Importante se faz ainda tecer alguns comentários sobre a diferença entre Leis e princípios. Existem duas diferenças primordiais que o professor Cunha (CUNHA, 2015, p.67) de forma cristalina traz em seus ensinamentos, a primeira “diz respeito à solução de conflito existente entre ambos. Havendo embate entre leis, somente uma delas prevalecerá, afastando-se as demais.

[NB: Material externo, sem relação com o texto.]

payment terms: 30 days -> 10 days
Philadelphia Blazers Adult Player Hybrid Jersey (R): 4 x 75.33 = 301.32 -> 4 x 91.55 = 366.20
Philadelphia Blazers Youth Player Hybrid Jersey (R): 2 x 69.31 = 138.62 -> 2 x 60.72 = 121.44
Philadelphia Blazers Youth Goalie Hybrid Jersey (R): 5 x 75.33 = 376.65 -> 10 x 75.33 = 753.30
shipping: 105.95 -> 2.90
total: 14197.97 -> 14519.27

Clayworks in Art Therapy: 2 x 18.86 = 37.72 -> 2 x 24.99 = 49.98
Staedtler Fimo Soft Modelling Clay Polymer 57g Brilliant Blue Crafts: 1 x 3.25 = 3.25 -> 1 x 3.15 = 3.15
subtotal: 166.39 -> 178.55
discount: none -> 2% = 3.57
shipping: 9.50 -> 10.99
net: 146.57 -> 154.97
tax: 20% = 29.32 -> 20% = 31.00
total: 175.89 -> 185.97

Não será essa a solução, todavia, para o enfrentamento entre princípios”.

No embate entre princípios, invoca-se a proporcionalidade para a solução do caso concreto, ou seja, utiliza-se uma técnica de ponderação de valores para aplica-los em conjunto na medida de sua compatibilidade e necessidade, dessa informação podemos deduzir, portanto, que não existe revogação de princípios no ordenamento jurídico brasileiro.

CUNHA em sua ora Manual de direito Penal ainda nos ensina a segunda grande diferença entre leis e princípios, senão vejamos:

“outra diferença está no plano da concretude. Malgrado ambos sejam dotados de aplicação abstrata, os princípios possuem maior abstração quando comparados à lei. Com efeito, a lei é elaborada para reger abstratamente determinado fato, enquanto os princípios se aplicam a um grupo indefinido de hipóteses”. (CUNHA, 2015, p.68)

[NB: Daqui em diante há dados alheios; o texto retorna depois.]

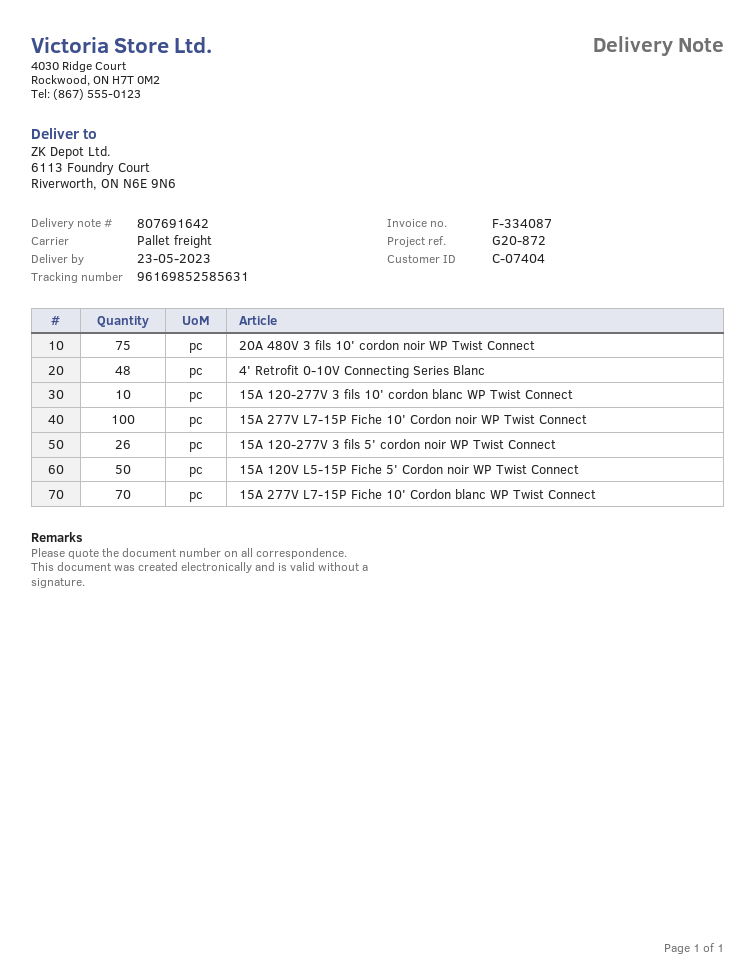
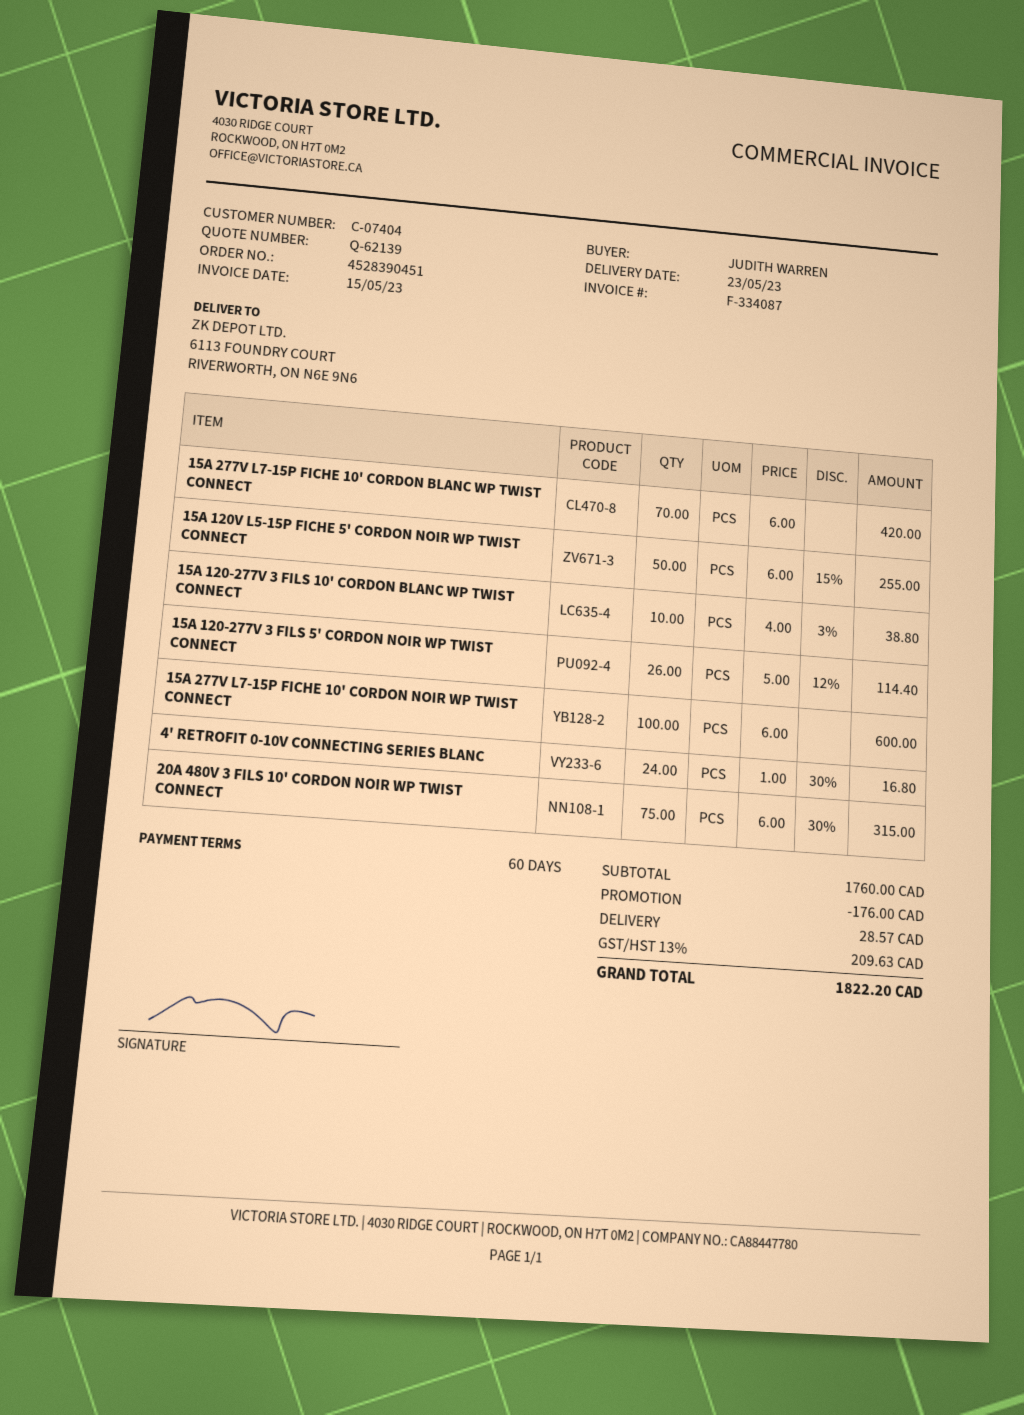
4' Retrofit 0-10V Connecting Series Blanc: 48 -> 24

São vários os princípios que norteiam o direito penal brasileiro, como já dito alguns expressos e outros implícitos, Nucci em sua obra Direito Penal parte Geral cita os seguintes princípios, in verbis:

“dignidade da pessoa humana: cuida-se de um princípio regente, que envolve o direito como um todo, produzindo reflexos no direito penal (art.1°, III, CF). É base e meta do Estado Democrático de Direito, focalizando dois prismas: objetivo, para garantir o mínimo de subsistência do ser humano; subjetivo, para assegurar o bem-estar individual, calcado na autoestima e na respeitabilidade da diante da sociedade[…]

Devido processo legal[…]

Legalidade[…]

Anterioridade[…]

Retroatividade[…]

Personalidade ou responsabilidade pessoal[…]

Individualização da pena[…]

Humanidade[…]

Intervenção Mínima[…]

Culpabilidade[…]

Taxatividade[…]

Proporcionalidade[…]

Vedação da dupla punição pelo mesmo fato[…]” (NUCCI, 2012, p.23-26)

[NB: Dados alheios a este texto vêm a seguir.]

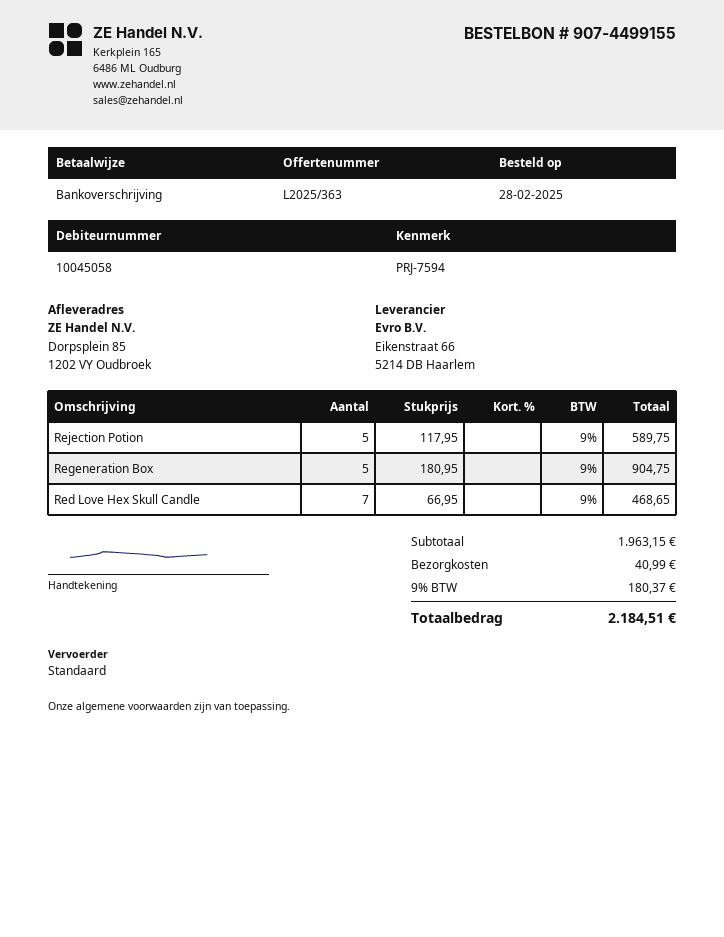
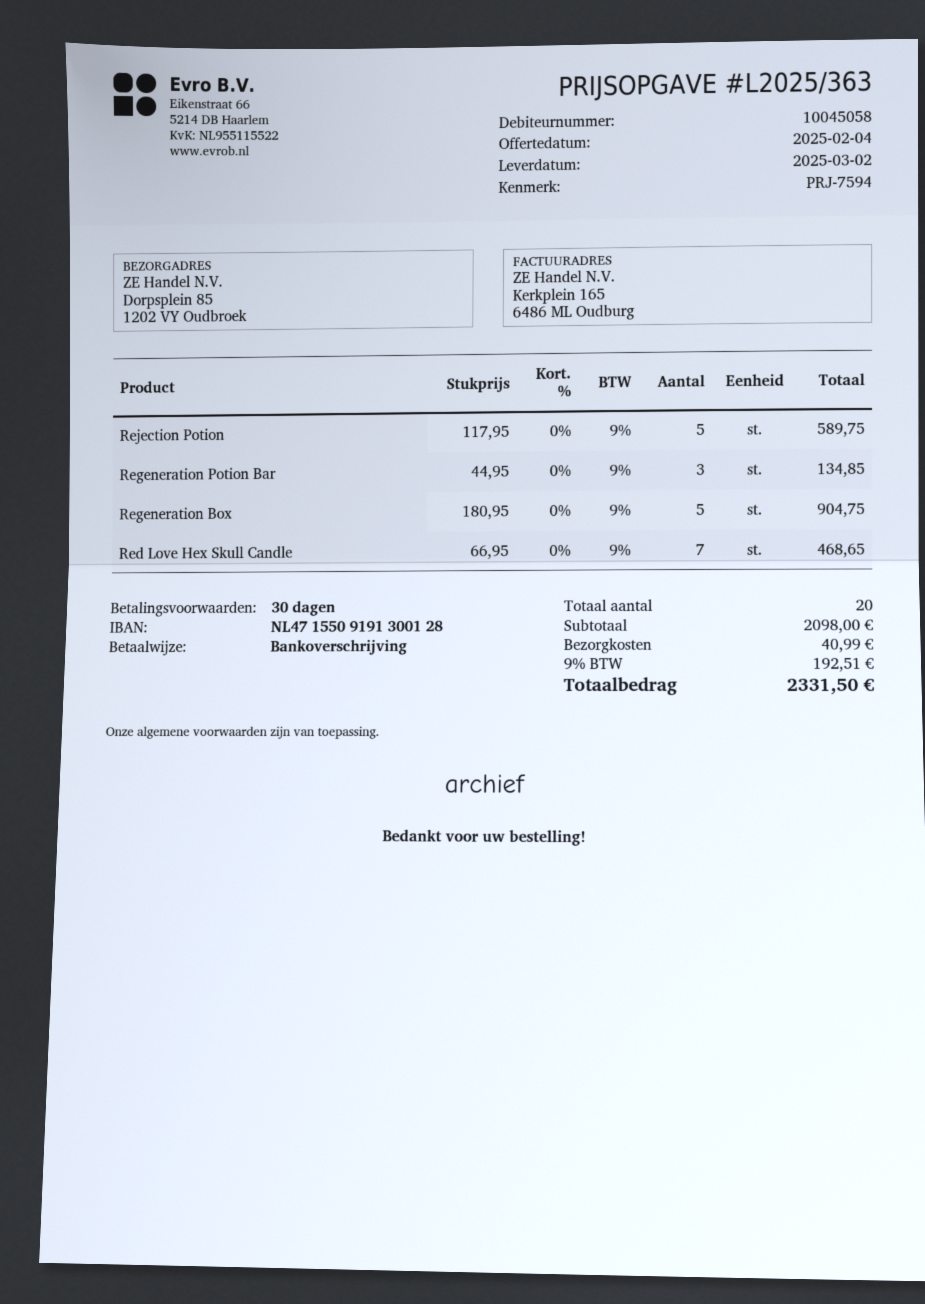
Regeneration Potion Bar: none -> 3 x 44.95 = 134.85
subtotal: 1963.15 -> 2098.00
tax: 9% = 180.37 -> 9% = 192.51
total: 2184.51 -> 2331.50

O estudo dos princípios torna-se mais dinâmico se abordado através da visão trazida por Cunha, que resolveu dividir esse estudo em quatro grandes grupos de princípios, quais sejam: a) Princípios relacionados com a missão fundamental do Direito Penal; b) Princípios relacionados com o fato do agente; c) Princípios relacionados com o agente do fato; d) Princípios relacionados com a pena.

Se encaixariam no primeiro grande grupo de princípios os princípios da exclusiva proteção de bens jurídicos e o da intervenção mínima, no segundo grupo se enquadram os princípios da exteriorização ou materialização do fato, o princípio da legalidade (que será o enfoque principal deste trabalho) e o princípio da ofensividade ou lesividade, no terceiro grupo temos os princípios da responsabilidade pessoal, da responsabilidade subjetiva, da culpabilidade, da igualdade, da presunção de inocência ou não culpa e por fim no último grupo temos os princípios da dignidade da pessoa humana, da individualização da pena, da proporcionalidade, da pessoalidade e da vedação do “bis in idem”.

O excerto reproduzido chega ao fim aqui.